→ **Input records**
☆ ☆ ☆ ☆

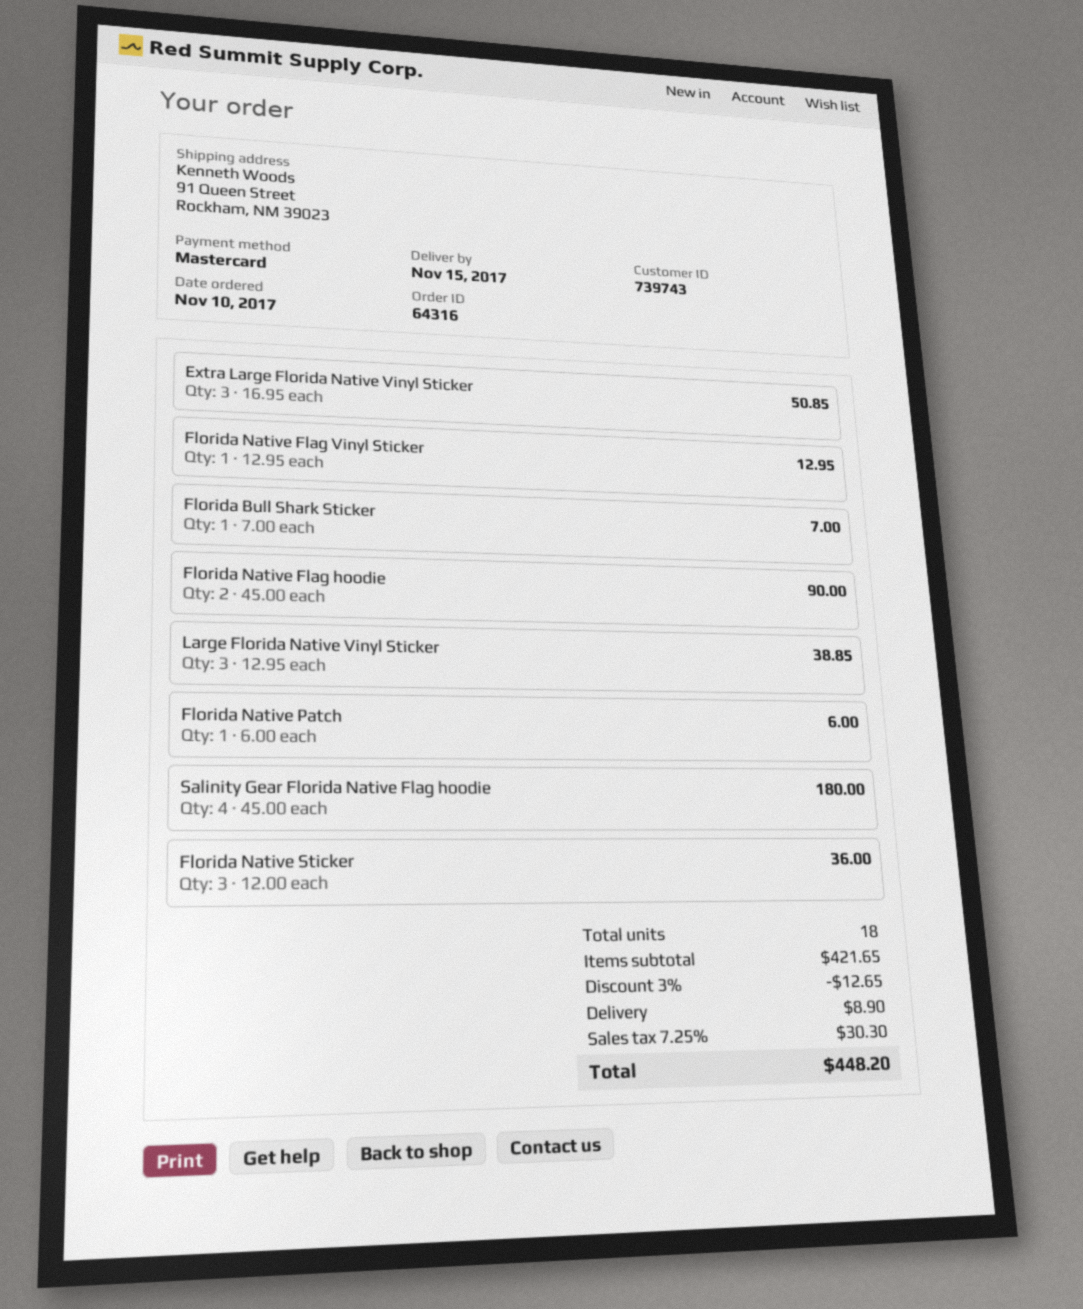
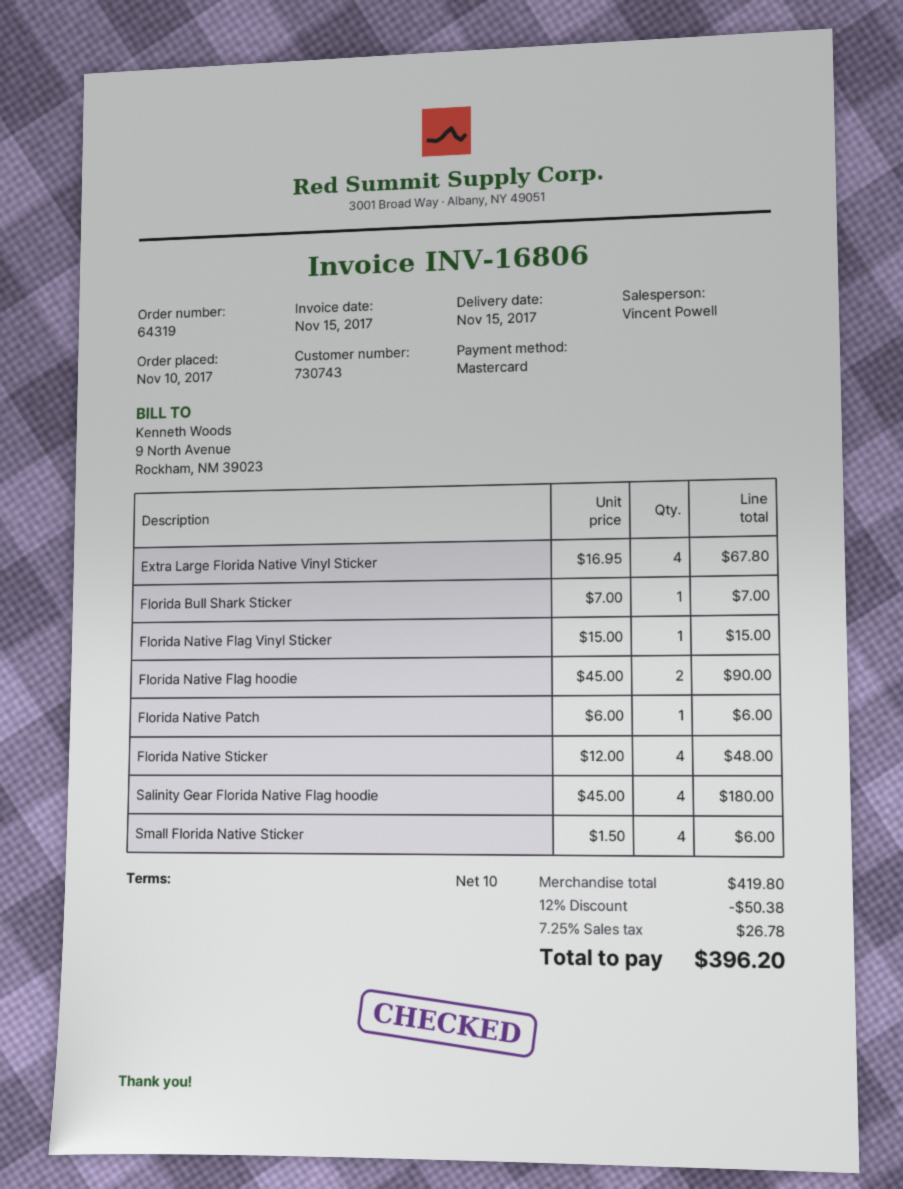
order number: 64316 -> 64319
customer number: 739743 -> 730743
Extra Large Florida Native Vinyl Sticker: 3 x 16.95 = 50.85 -> 4 x 16.95 = 67.80
Florida Native Flag Vinyl Sticker: 1 x 12.95 = 12.95 -> 1 x 15.00 = 15.00
Large Florida Native Vinyl Sticker: 3 x 12.95 = 38.85 -> none
Florida Native Sticker: 3 x 12.00 = 36.00 -> 4 x 12.00 = 48.00
Small Florida Native Sticker: none -> 4 x 1.50 = 6.00
subtotal: 421.65 -> 419.80
discount: 3% = 12.65 -> 12% = 50.38
shipping: 8.90 -> none
tax: 7.25% = 30.30 -> 7.25% = 26.78
total: 448.20 -> 396.20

☆ ☆ ☆ ☆

→ **Task**
Repeat the records above verbatim, with no pictures in the result.

→ **Task solution**
order number: 64316 -> 64319
customer number: 739743 -> 730743
Extra Large Florida Native Vinyl Sticker: 3 x 16.95 = 50.85 -> 4 x 16.95 = 67.80
Florida Native Flag Vinyl Sticker: 1 x 12.95 = 12.95 -> 1 x 15.00 = 15.00
Large Florida Native Vinyl Sticker: 3 x 12.95 = 38.85 -> none
Florida Native Sticker: 3 x 12.00 = 36.00 -> 4 x 12.00 = 48.00
Small Florida Native Sticker: none -> 4 x 1.50 = 6.00
subtotal: 421.65 -> 419.80
discount: 3% = 12.65 -> 12% = 50.38
shipping: 8.90 -> none
tax: 7.25% = 30.30 -> 7.25% = 26.78
total: 448.20 -> 396.20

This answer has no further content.